Go through the data below and work out how many lines contain "invoice"; the answer is the number alone.

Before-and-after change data
________

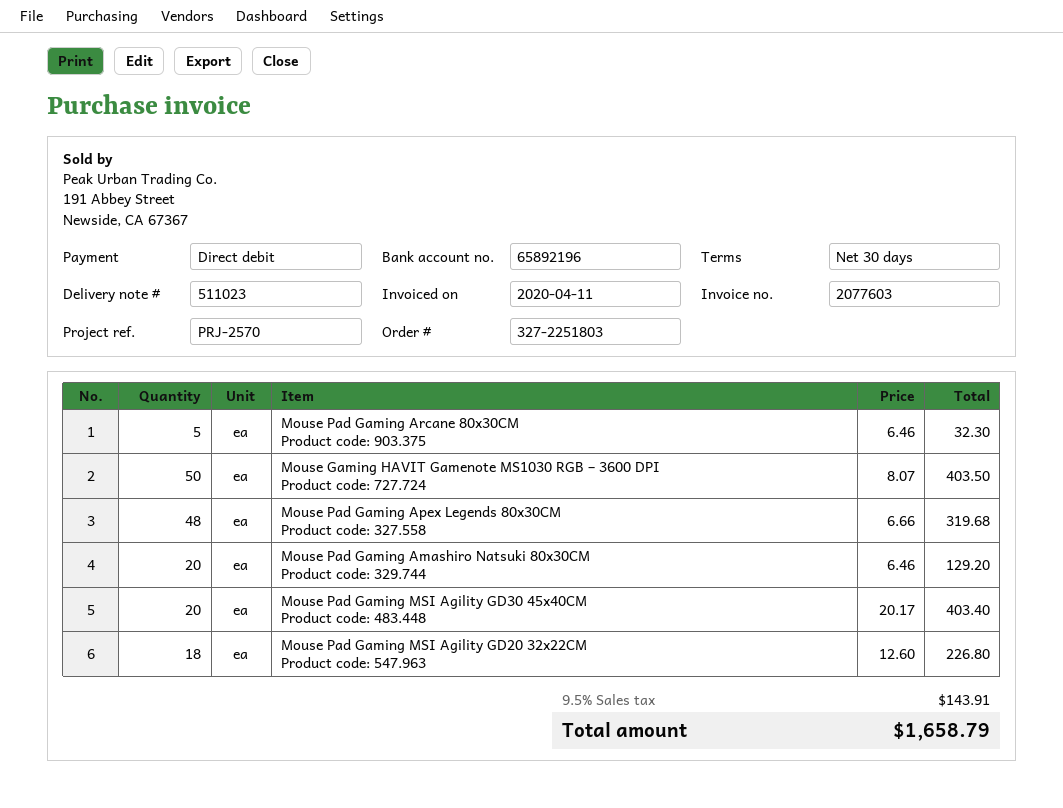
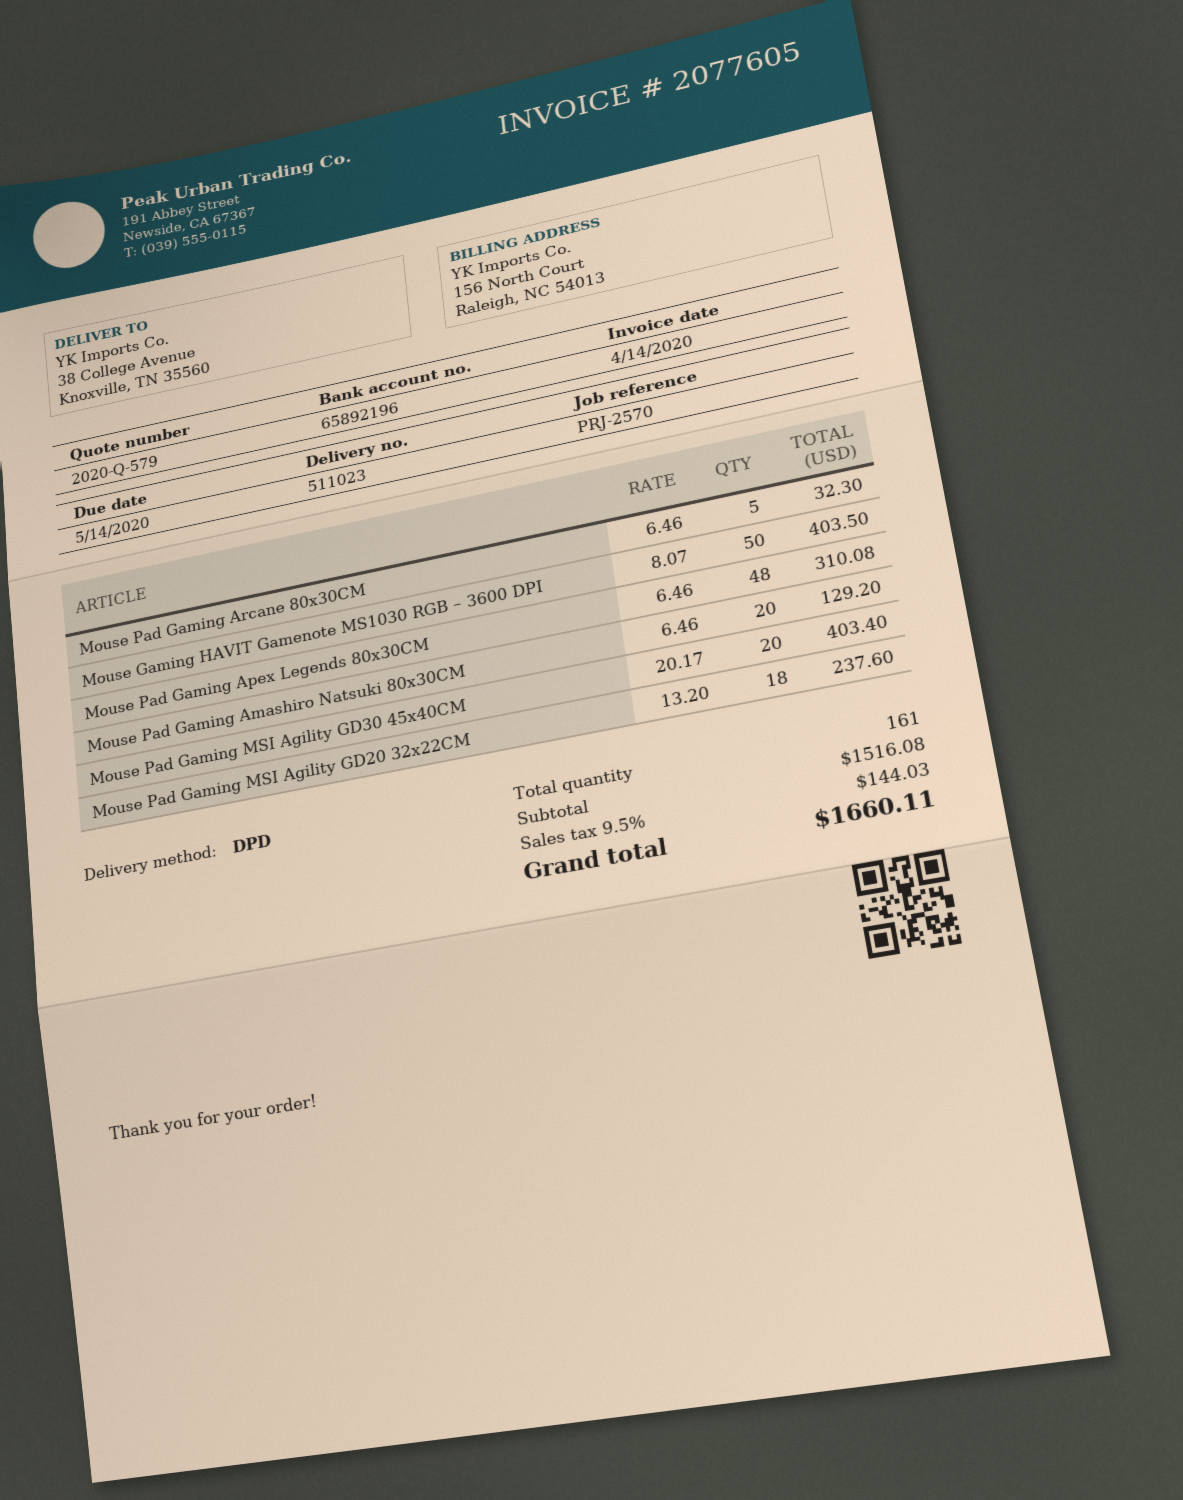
invoice number: 2077603 -> 2077605
invoice date: 2020-04-11 -> 2020-04-14
Mouse Pad Gaming Apex Legends 80x30CM: 48 x 6.66 = 319.68 -> 48 x 6.46 = 310.08
Mouse Pad Gaming MSI Agility GD20 32x22CM: 18 x 12.60 = 226.80 -> 18 x 13.20 = 237.60
tax: 9.5% = 143.91 -> 9.5% = 144.03
total: 1658.79 -> 1660.11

________

■ COMPLETED EXERCISE ■
2